Intervention de Muriel Pénicaud

Séance en hémicycle du lundi 18 mai 2020 à 21h30
Débat sur les conséquences de la réforme de l'assurance chômage

Muriel Pénicaud, ministre du travail :

Certaines choses changent, d'autres moins. Nous pouvons bien sûr revenir inlassablement à nos débats d'il y a deux ans. L'État n'a jamais eu pour but de reprendre la main, ni de ne pas la reprendre d'ailleurs : nous avons été amenés à agir par décret, provisoirement, parce que la négociation menée par les partenaires sociaux n'a pas abouti. C'est arrivé plusieurs fois dans l'histoire de l'assurance chômage. Il ne faut voir là qu'une décision conjoncturelle et pragmatique.

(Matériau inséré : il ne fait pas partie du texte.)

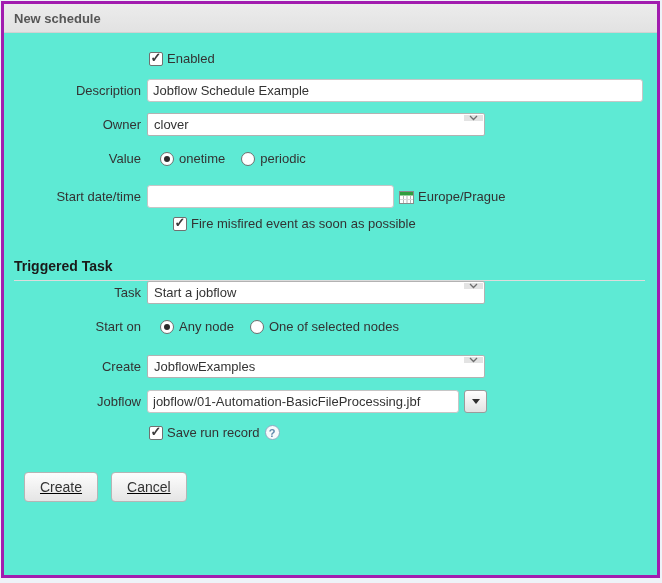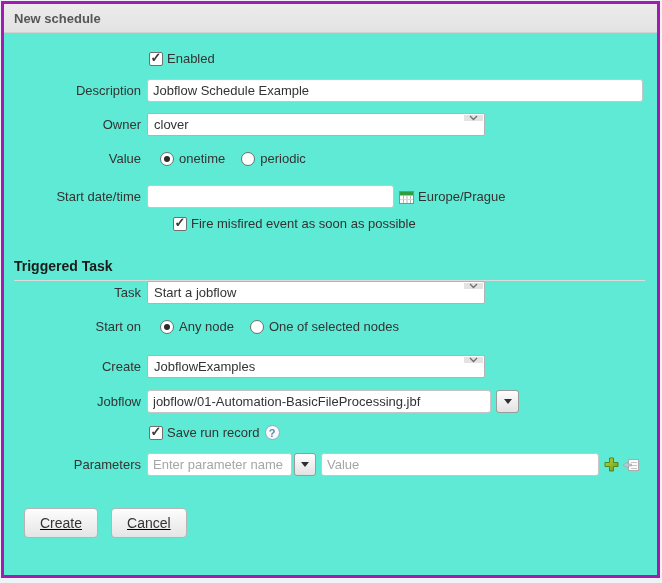--- a/index.html
+++ b/index.html
@@ -58,21 +58,21 @@
 
   
   .text-input {
     height:23px; border:1px solid #c6c6c6; border-radius:3px;
     font-family:"Liberation Sans",sans-serif; font-size:13px; color:#333;
     padding:0 5px; background:#fff;
   }
   .text-input::placeholder { color:#a6a6a6; }
   .w-desc { width:496px; }
   .w-start { width:247px; }
-  .w-jobflow { width:344px; }
+  .w-jobflow { width:312px; }
   .w-pname { width:145px; }
   .w-pvalue { width:278px; margin-left:5px; }
 
   
   .fselect {
     display:inline-flex; align-items:flex-start; width:338px; height:23px;
     border:1px solid #b2b2b2; border-radius:2px; background:#fff; cursor:pointer;
   }
   .sel-txt { flex:1; font-size:13px; color:#333; padding:3px 0 0 6px; overflow:hidden; white-space:nowrap; }
   .sel-btn { width:19px; margin:1px; background:#e3e3e3; display:flex; align-items:center; justify-content:center; }
@@ -232,44 +232,20 @@
       <span class="combo-btn"></span>
     </div>
 
     <div class="row r-save">
       <span class="spacer"></span>
       <span class="checkbox checked"></span>
       <span class="cb-label">Save run record</span>
       <span class="help-icon"></span>
     </div>
 
-    <div class="row r-params">
-      <span class="label">Parameters</span>
-      <input class="text-input w-pname" type="text" placeholder="Enter parameter name" style="">
-      <span class="combo-btn small"></span>
-      <input class="text-input w-pvalue" type="text" placeholder="Value" style="">
-      <span class="param-icon icon-plus">
-        <svg width="15" height="15" viewBox="0 0 15 15">
-          <defs>
-            <linearGradient id="gp" x1="0" y1="0" x2="1" y2="1">
-              <stop offset="0" stop-color="#c3d52f"></stop>
-                <stop offset="1" stop-color="#5f9e21"></stop>
-            </linearGradient>
-          </defs>
-          <path d="M5.5 1h4v4.5H14v4H9.5V14h-4V9.5H1v-4h4.5z" fill="url(#gp)" stroke="#55831c" stroke-width="1"></path>
-        </svg>
-      </span>
-      <span class="param-icon icon-import">
-        <svg width="18" height="16" viewBox="0 0 18 16">
-          <rect x="6.5" y="2.5" width="10" height="11" fill="#fbfbfb" stroke="#ababab"></rect>
-          <path d="M9 5.5h6 M9 8.5h6 M9 11.5h6" stroke="#c4c4c4" stroke-width="1"></path>
-          <path d="M1 8 L6 5 L6 7 L9.5 7 L9.5 9 L6 9 L6 11 Z" fill="#bcc7ce" stroke="#98a5ad" stroke-width="0.6"></path>
-        </svg>
-      </span>
-    </div>
 
     <div class="row r-actions">
       <button class="btn">Create</button>
       <button class="btn">Cancel</button>
     </div>
 
   </div>
 </div>
 
 </body></html>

Vous m'interrogez sur la méthode. L'une des difficultés majeures que nous rencontrons, c'est que nous sommes entrés dans une ère d'incertitude – une incertitude d'une ampleur qu'aucune des générations actuellement aux responsabilités n'a connue. Cette incertitude est triple : sanitaire – d'abord – , économique et sociale ; ses phénomènes se combinent, peuvent se renforcer mutuellement ; la durée, la profondeur de leurs conséquences sont inconnues. Nous sommes contraints de travailler sur différents scénarios, sans savoir ce que sera la situation sanitaire au mois de décembre prochain et moins encore la situation économique et sociale, surtout dans l'éventualité d'un rebond de l'épidémie. Nous nous fondons sur nos valeurs, sur nos convictions ; nous agissons avec agilité, souplesse, pragmatisme, et en concertation. Bien sûr, on n'a jamais pu planifier le futur : mais le degré d'incertitude est aujourd'hui extrême, au plan national, au plan européen, au plan mondial.

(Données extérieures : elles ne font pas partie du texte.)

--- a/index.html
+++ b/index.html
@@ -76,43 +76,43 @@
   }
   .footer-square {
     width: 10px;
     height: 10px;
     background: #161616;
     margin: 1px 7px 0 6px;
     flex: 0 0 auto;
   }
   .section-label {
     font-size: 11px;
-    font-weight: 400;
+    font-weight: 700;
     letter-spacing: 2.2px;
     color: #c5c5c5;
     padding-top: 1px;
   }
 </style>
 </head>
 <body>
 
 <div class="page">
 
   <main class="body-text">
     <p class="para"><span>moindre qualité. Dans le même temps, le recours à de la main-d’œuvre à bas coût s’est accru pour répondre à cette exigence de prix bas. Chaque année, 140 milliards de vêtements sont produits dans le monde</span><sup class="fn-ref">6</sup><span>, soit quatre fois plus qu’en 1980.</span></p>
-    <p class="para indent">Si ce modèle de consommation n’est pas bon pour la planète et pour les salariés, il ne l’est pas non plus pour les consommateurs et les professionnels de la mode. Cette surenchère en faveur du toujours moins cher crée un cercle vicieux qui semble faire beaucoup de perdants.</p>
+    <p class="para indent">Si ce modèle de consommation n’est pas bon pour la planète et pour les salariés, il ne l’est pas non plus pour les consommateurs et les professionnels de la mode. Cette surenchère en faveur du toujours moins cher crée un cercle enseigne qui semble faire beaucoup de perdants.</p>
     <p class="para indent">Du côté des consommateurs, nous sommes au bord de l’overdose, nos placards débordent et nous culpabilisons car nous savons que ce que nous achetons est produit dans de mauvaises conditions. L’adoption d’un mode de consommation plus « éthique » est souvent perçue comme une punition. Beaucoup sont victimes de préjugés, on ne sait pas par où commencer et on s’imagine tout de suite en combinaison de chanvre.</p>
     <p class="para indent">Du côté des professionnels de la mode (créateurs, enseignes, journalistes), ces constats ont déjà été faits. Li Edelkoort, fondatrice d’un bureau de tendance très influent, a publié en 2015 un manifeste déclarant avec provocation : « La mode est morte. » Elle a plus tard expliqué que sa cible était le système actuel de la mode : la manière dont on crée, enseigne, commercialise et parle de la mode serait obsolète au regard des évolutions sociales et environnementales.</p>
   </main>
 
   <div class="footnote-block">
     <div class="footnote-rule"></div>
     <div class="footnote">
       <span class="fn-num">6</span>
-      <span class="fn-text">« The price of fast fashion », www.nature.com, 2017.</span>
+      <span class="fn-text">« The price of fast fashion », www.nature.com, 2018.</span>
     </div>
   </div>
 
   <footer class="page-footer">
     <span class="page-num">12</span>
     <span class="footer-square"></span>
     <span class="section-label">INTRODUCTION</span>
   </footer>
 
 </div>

Concrètement, je suis très attachée à quelque chose que j'ai appris, il y a longtemps, de Jean Monnet : le diagnostic partagé. Il faut partir d'un constat. En absence de toute prévision possible, nous devons, avec les partenaires sociaux, partir des différentes hypothèses qui sont sur la table, pour nous demander quels sont les risques en matière d'emploi.

Je pense notamment au risque par secteur. Certains vont bien, leur situation n'ayant pas été affectée par la crise : la distribution alimentaire, par exemple, n'est pas en difficulté. D'autres secteurs vont même très bien : je ne donnerai pas le nom de compagnies américaines qui vendent du divertissement en ligne, mais leur chiffre d'affaires a augmenté de 20 %. En revanche, dans le tourisme, l'hôtellerie, la restauration, la crise est profonde ; et, compte tenu du risque épidémique, on ne reviendra pas à la normale tout de suite. Les précautions sanitaires à prendre pour que nos concitoyens puissent aller dans des bars ou des restaurants en toute sécurité gêneront pendant longtemps l'activité de ces entreprises. L'aéronautique, l'automobile sont en difficulté.

Il faudra donc commencer par ce diagnostic partagé. Ensuite, et je vous rejoins sur ce point, les partenaires sociaux et nous-mêmes devrons nous montrer inventifs, non seulement sur l'assurance chômage, mais plus généralement sur les politiques d'accompagnement de l'emploi, de la formation, de l'apprentissage, en tenant compte des changements que connaîtra probablement le pays.